Porém se fosse criado um novo tipo, uma espécie de ranking afetivo, com a história de cada peça da coleção, aí sim, acredito que poderia estar bem colocado, pois nesse plano não há lugar para competição.

Tenho a lembrança de cada amigo, que me trouxe uma carteira diferente, a circunstância como foi conseguida ou encontrada, o momento, o detalhe, a memória e essa riqueza diferente, que traz evocações quando olho a coleção, tem um inegável valor sentimental.

Revendo agora a coleção, ao chegar na letra “F”, veio à memória uma história muito antiga.

Eu tinha menos de dez anos e lembro quando levaram para o hospital um velhinho muito magro, que era zelador de uma casa perto da minha; dias depois fiquei sabendo que acabou morrendo de tuberculose.

Quando retiraram as coisas do quartinho onde morava, eu e outros meninos fomos até lá.

Sobrava pouquíssima coisa da sua pobre existência, juntei de cima de uma pequena mesa, o último maço de Farroupilha, que ele fumava. Dentro ainda havia dois cigarros. Peguei com a ponta dos dedos e, depois em casa, lavei bem as mãos, com medo de ficar tuberculoso. Não contei nada para os meus pais e colei no álbum, evitando tocar diretamente na carteira.

Com receio da doença, quase me desfiz da carteira, encerrando prematuramente a coleção.

Durante muitos anos, sempre que passava por aquela página e via o Farroupilha, eu trancava a respiração, para não contrair a tuberculose do “seu” Euclides.
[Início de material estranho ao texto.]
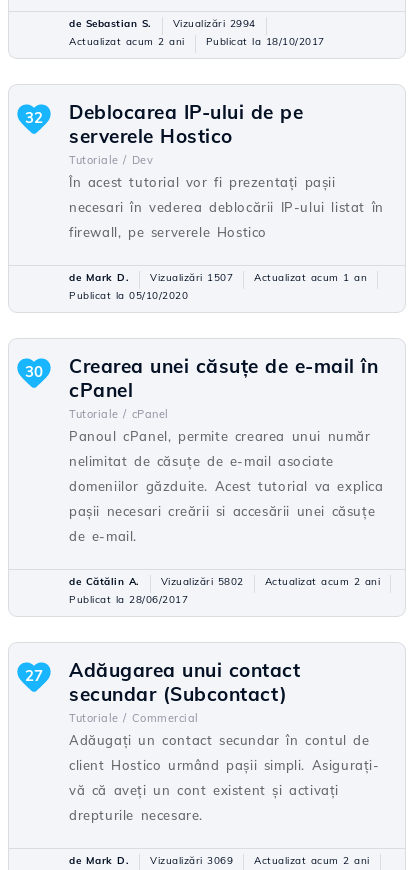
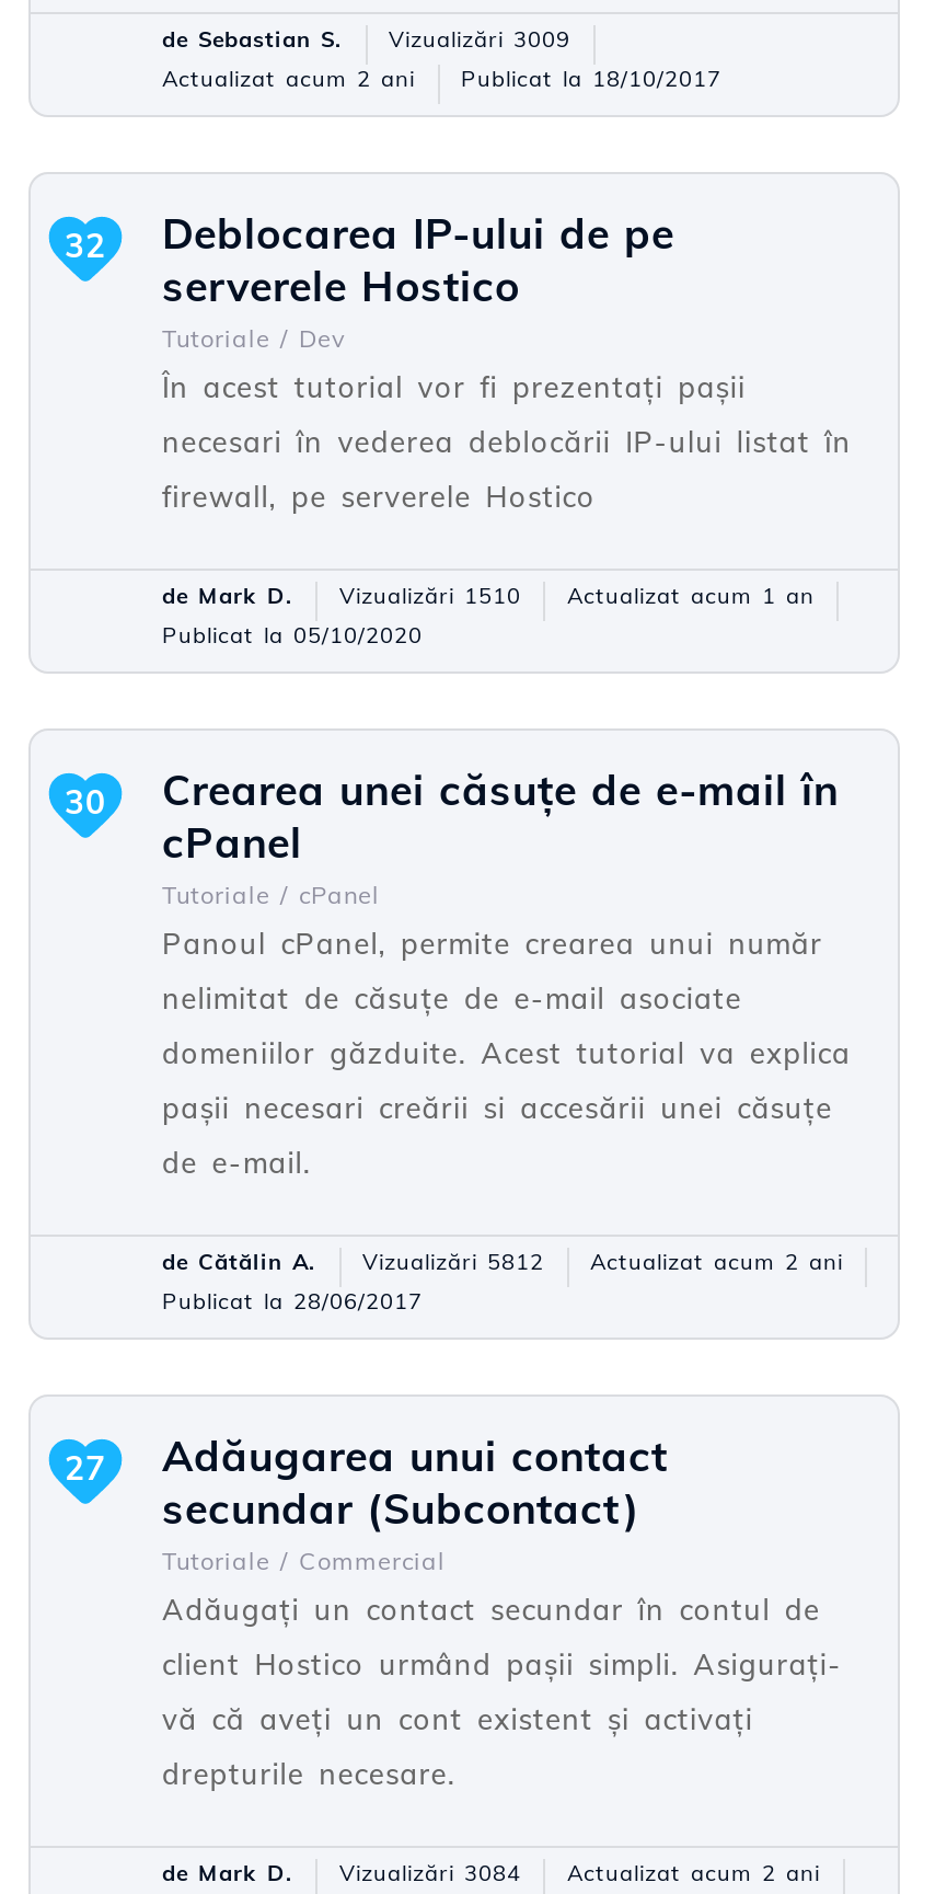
[69,17,256,30] de Sebastian S. Vizualizări 2994 -> [162,25,570,53] de Sebastian S. Vizualizări 3009
[69,271,367,284] de Mark D. Vizualizări 1507 Actualizat acum 1 an -> [162,581,815,610] de Mark D. Vizualizări 1510 Actualizat acum 1 an
[69,575,380,588] de Cătălin A. Vizualizări 5802 Actualizat acum 2 ani -> [162,1247,843,1276] de Cătălin A. Vizualizări 5812 Actualizat acum 2 ani
[69,854,370,867] de Mark D. Vizualizări 3069 Actualizat acum 2 ani -> [162,1859,820,1887] de Mark D. Vizualizări 3084 Actualizat acum 2 ani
Hoje, ao ver a carteira, respiro normalmente, porém gosto de fechar os olhos, procurando ver de forma pálida e esfumaçada a imagem curvada do velhinho, sentado num banco, ao lado da porta do quarto onde morava perto do pátio onde, as vezes, brincávamos.. É um jeito especial de evocar a infância.

Na carteira há o desenho de um gaúcho a cavalo, que parece até que está acenando ou talvez se despedindo, numa certa premonição, de que me lembraria dela quando viesse a encerrar a coleção...

A história do Farroupilha “contaminado”, primeiro de supostos micróbios, e, hoje, de reminiscências, não é alegre ou divertida, mas faz parte do conjunto de lembranças, que minha coleção ainda guarda; para ser explorada aos pouquinhos, com as saudades dos tempos da camisa aberta ao peito,pés descalços, braços nus.